Council wants local residents seeking help put on lockdown
It’s not just budget cuts that are starting to bite in Bristol – now it’s HANDCUFFS around the wrists as well.
The startling move to issue security guards at Phoenix Court ‘Customer Service Point’ with cop-style restraints – authorised by Strategic Property Director ROBERT ‘ORRIBLE’ ORRETT – comes as BCC continues to trim budgets across the whole city. This leads to fewer council workers working out of fewer buildings being told to cut assistance to hard-up Bristolians wherever possible. That means more people trekking to one of just five ‘Customer Service Points’ that have consolidated the functions of the much more numerous old Neighbourhood Offices – with limited waiting space and long queues before being seen.
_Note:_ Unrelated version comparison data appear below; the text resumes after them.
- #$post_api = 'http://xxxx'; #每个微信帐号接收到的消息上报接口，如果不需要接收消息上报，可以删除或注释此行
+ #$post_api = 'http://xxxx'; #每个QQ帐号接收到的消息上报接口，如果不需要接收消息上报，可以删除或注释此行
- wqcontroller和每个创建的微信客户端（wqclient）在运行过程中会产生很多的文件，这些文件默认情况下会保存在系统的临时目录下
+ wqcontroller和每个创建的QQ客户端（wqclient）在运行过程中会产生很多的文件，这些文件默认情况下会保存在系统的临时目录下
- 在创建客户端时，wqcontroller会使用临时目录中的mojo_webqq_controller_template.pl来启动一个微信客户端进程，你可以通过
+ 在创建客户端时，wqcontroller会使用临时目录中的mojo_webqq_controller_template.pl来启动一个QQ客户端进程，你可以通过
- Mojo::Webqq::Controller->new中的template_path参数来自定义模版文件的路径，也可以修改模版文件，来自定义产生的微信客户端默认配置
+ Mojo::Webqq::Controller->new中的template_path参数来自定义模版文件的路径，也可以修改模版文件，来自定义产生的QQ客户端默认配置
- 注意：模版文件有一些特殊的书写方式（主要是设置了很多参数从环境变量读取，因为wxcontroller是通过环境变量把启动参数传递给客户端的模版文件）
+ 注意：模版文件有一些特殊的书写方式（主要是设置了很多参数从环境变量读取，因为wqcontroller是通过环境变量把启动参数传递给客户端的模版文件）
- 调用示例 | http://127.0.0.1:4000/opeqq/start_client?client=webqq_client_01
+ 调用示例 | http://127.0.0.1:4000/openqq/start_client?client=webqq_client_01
As you can imagine, as a place where people at the end of their tether go – like those facing eviction due to the Bedroom Tax, or those made homeless with their families because they can’t afford their private landlord’s rent rises – Phoenix Court is a place with a sometimes tinderbox atmosphere. Therefore you would expect a bit of patience, and at least a friendly face.
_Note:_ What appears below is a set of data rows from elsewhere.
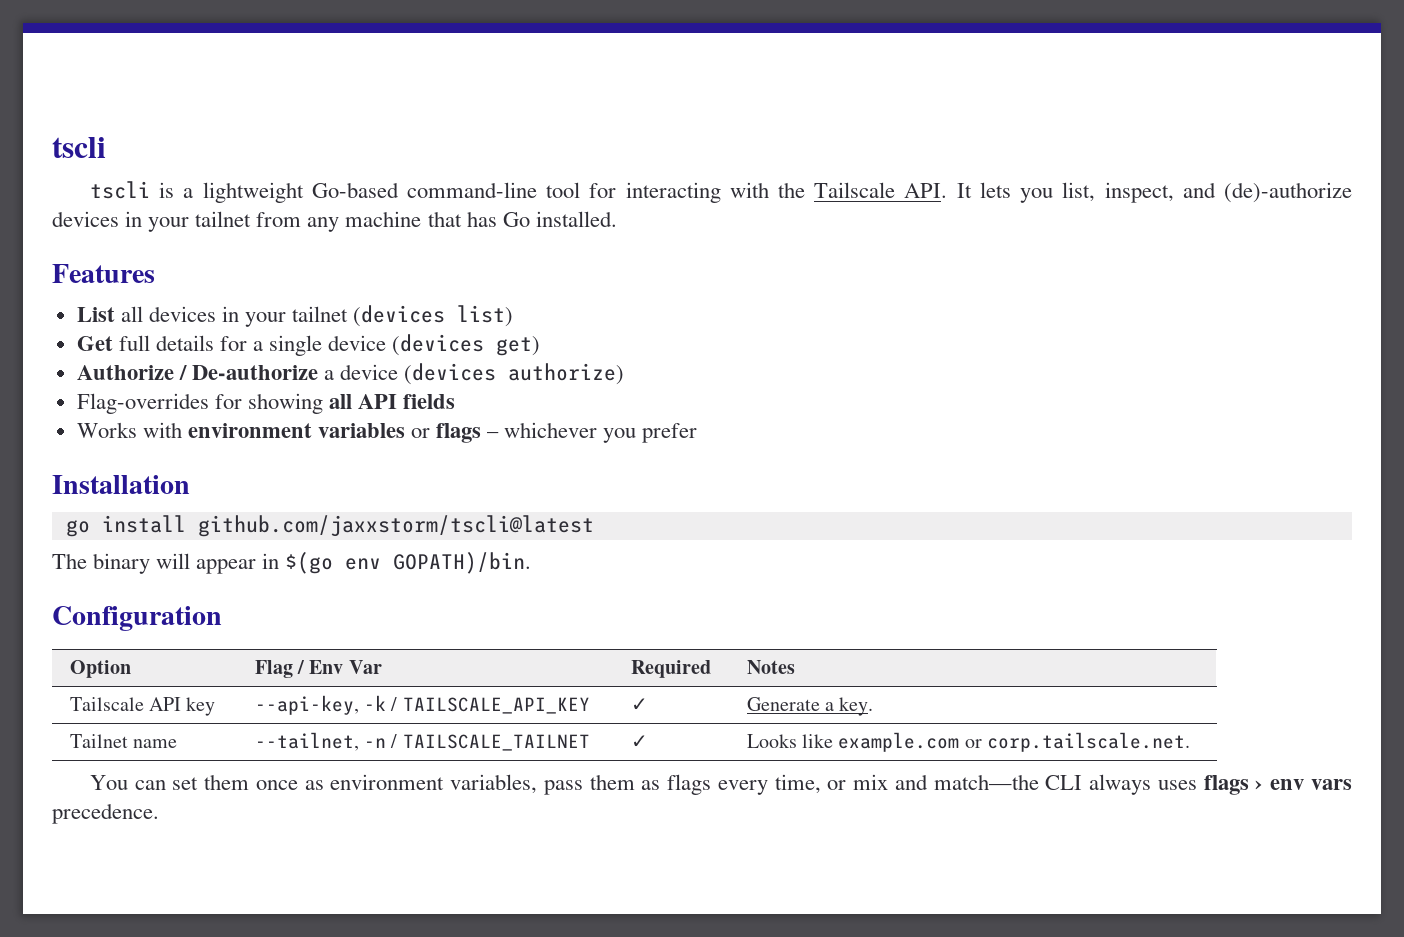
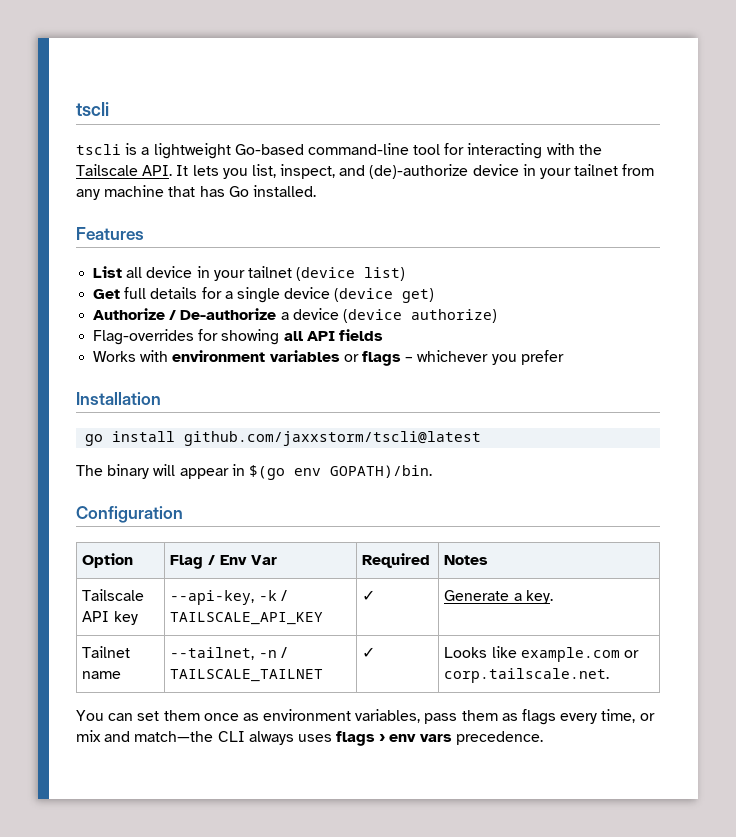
- tscli is a lightweight Go-based command-line tool for interacting with the Tailscale API. It lets you list, inspect, and (de)-authorize devices in your tailnet from any machine that has Go installed.
+ tscli is a lightweight Go-based command-line tool for interacting with the Tailscale API. It lets you list, inspect, and (de)-authorize device in your tailnet from any machine that has Go installed.
- List all devices in your tailnet (devices list)
+ List all device in your tailnet (device list)
- Get full details for a single device (devices get)
+ Get full details for a single device (device get)
- Authorize / De-authorize a device (devices authorize)
+ Authorize / De-authorize a device (device authorize)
Not at PHOENIX COURT, where the BCC customer services approach reigns supreme. Burly bouncers run the door like that of a dodgy nightclub, and only let so many people in. With the housing crisis in Bristol, this means many trying to access services are simply left out on the pavement – kids and elderly alike, rain or shine. Try to get some shelter, and you lose your place.
If you ask too many questions, you are now very likely to end up being ‘restrained’ in cuffs by one of the doormen.
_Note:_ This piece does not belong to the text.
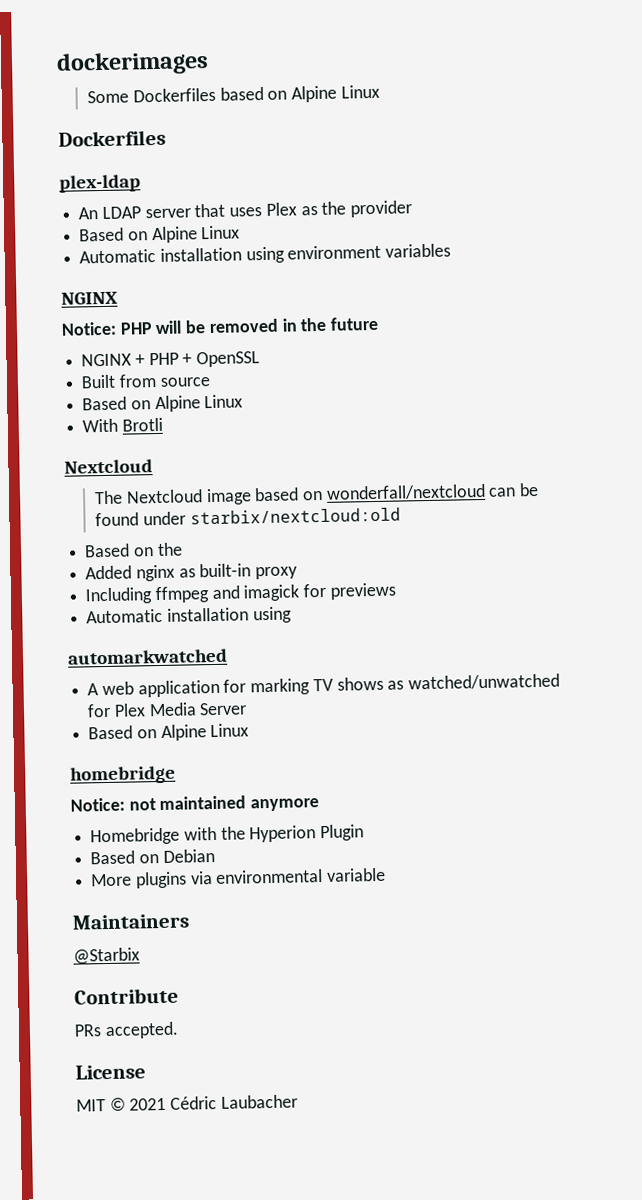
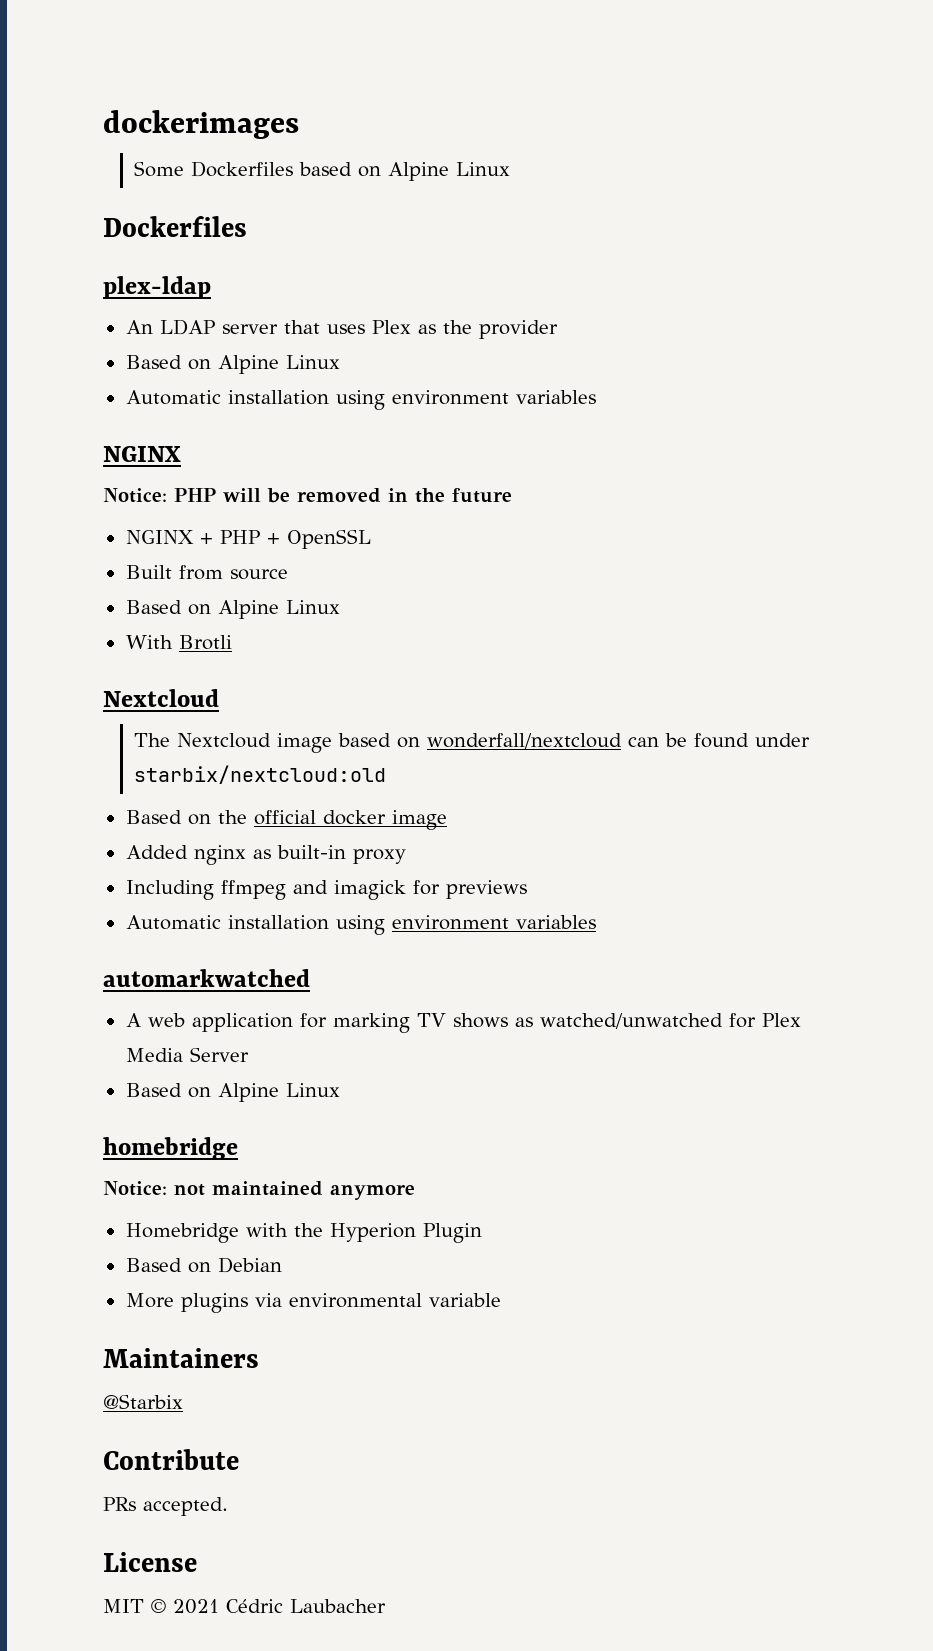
- Based on the
+ Based on the official docker image
  Including ffmpeg and imagick for previews
- Automatic installation using
+ Automatic installation using environment variables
Rumours of anti-Somali attitudes persist – not surprising when one Somali man trying to get in recently was forcibly ejected onto his head, requiring hospital treatment. Another was told, as he lay on the floor “if you want to live in this country, you better learn the rules”. Priceless – flee your wartorn country to avoid persecution, pass draconian asylum tests, only to get beaten up when you try to access housing services.
None of those working on the service desks want this level of security or violence. It has become so bad that residents in Easton are working on a petition about the OUT-OF-CONTROL security guards at Phoenix Court.
Staff shortages currently mean new housing applications routinely take six months to be processed. And in the meantime, you are more likely to be attacked if you are a punter than a staff member: recently, one homeless person was sat upon by an office manager shouting obscenities, until the police turned up. It was this incident that prompted Orrett – more used to covering up fraud than addressing employee welfare – to kit out his own little PRIVATE ARMY with cuffs, despite not having properly addressed the legal issues of using force in this way.
How long before some bright spark in Shitty Hall proposes that parking wardens be equipped with tasers, or park keepers with CS gas?
We are already checking on rumours that school dinner ladies are getting pepper spray to dissuade any young Oliver Twists. “Please Miss, can I have some mor-ARRRGGHH MY EYES!!!”.